Philippe Dollo | No pasa nada, 4ème fragment
"En Espagne, il y a une vallée appelée Jarama C’est un lieu que nous connaissons tous trop bien Car c’est là que nous avons perdu notre jeunesse Et aussi la plupart de nos vieilles années."
Alex McDade, Version antérieure de la chanson "Jarama Valley".
A perte de vue, un paysage sublime sculpté par les Dieux, pour les Dieux. Poussières et soleil blanc aveuglant, vent brûlant sec, le thermomètre est au-dessus des quarante ; qui oserait s’installer ici, sauf un fou mystique et contemplateur. Comment a-t-on pu songer à se battre, s’étriper, faire couler le sang dans une telle beauté ? Sur les hauteurs de la Jarama, le plateau rouge, écrasé de soleil, garde les traces torsadées des tranchées républicaines.
Au pied du monument des Brigades Internationales, on en a restauré une partie, on a débouché les postes de tirs, on pourrait se faire un film. Le serpent continue plus loin, reconnaissable, même si les galeries presque recouvertes sont envahies de ces plantes qui ne poussent que dans les déserts. Dans ce paysage âpre, dur et d’une beauté sauvage, on s’est donc battu.

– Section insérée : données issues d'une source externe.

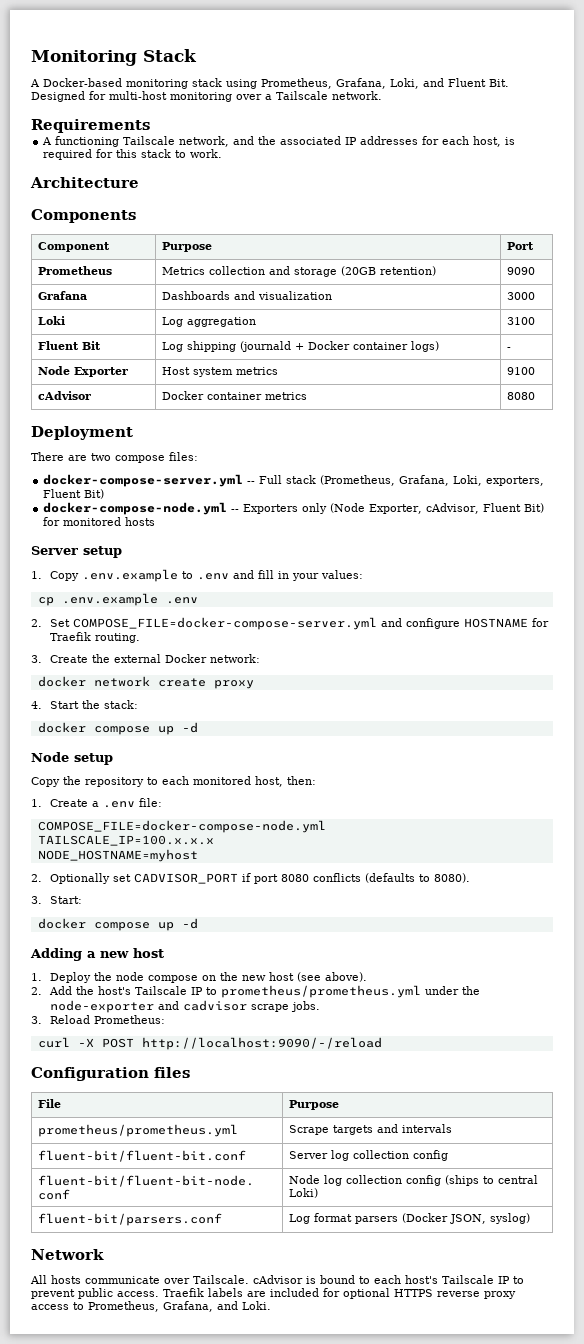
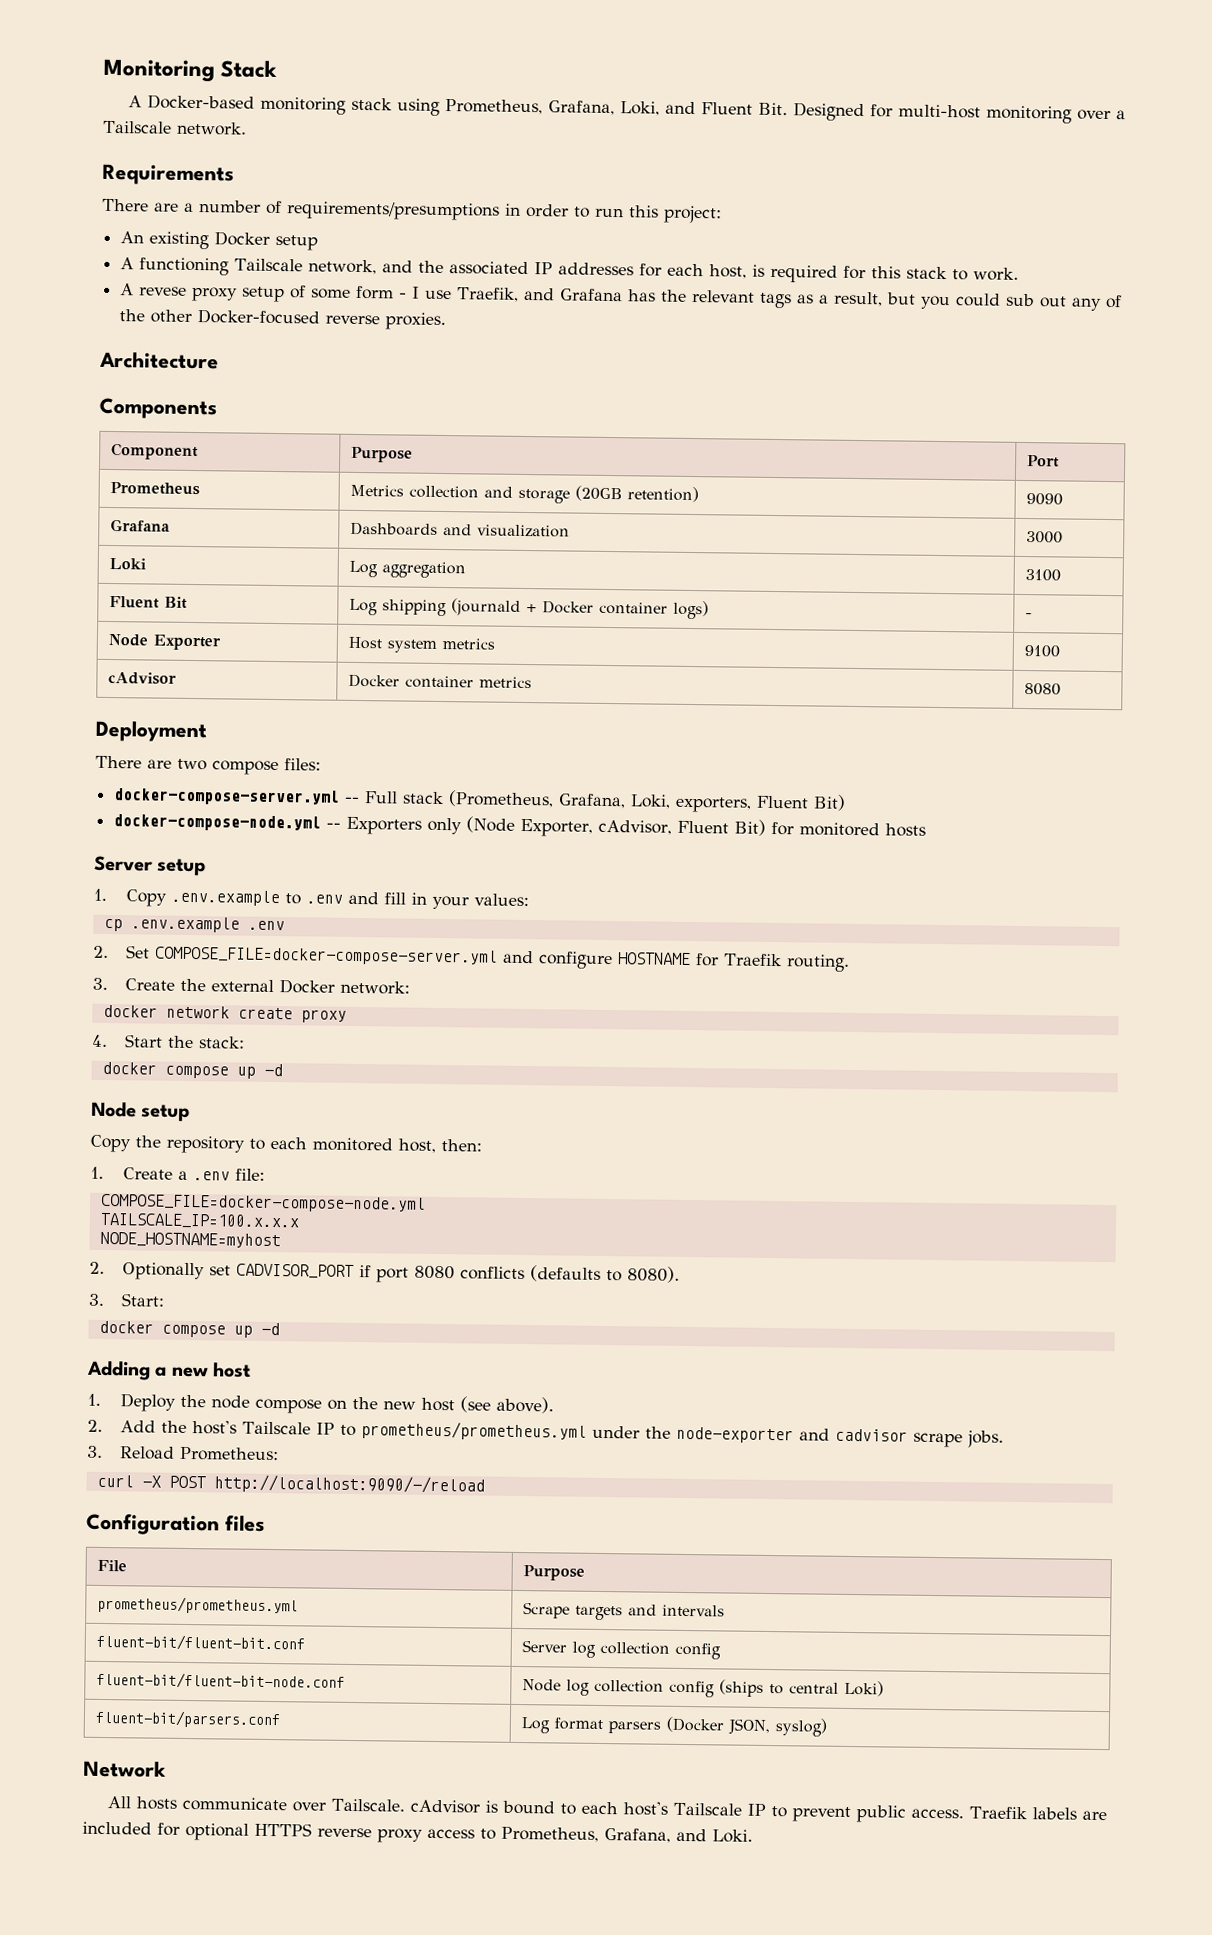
+ There are a number of requirements/presumptions in order to run this project:
+ An existing Docker setup
+ A revese proxy setup of some form - I use Traefik, and Grafana has the relevant tags as a result, but you could sub out any of the other Docker-focused reverse proxies.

Sous le cagnard brûlant de l’été, dans la tranchée sans ombre et les chaleurs extrêmes où ça bascule d’un coup dans le froid vif et coupant d’un vent d’hiver violent venu des sierras du nord, dans cette nature sublime mais écrasante pour l’homme, on s’est donc massacré.
En février 1937, selon différentes sources, entre 16.000 et 45.000 hommes vont périr pendant les trois jours de la bataille de Jarama.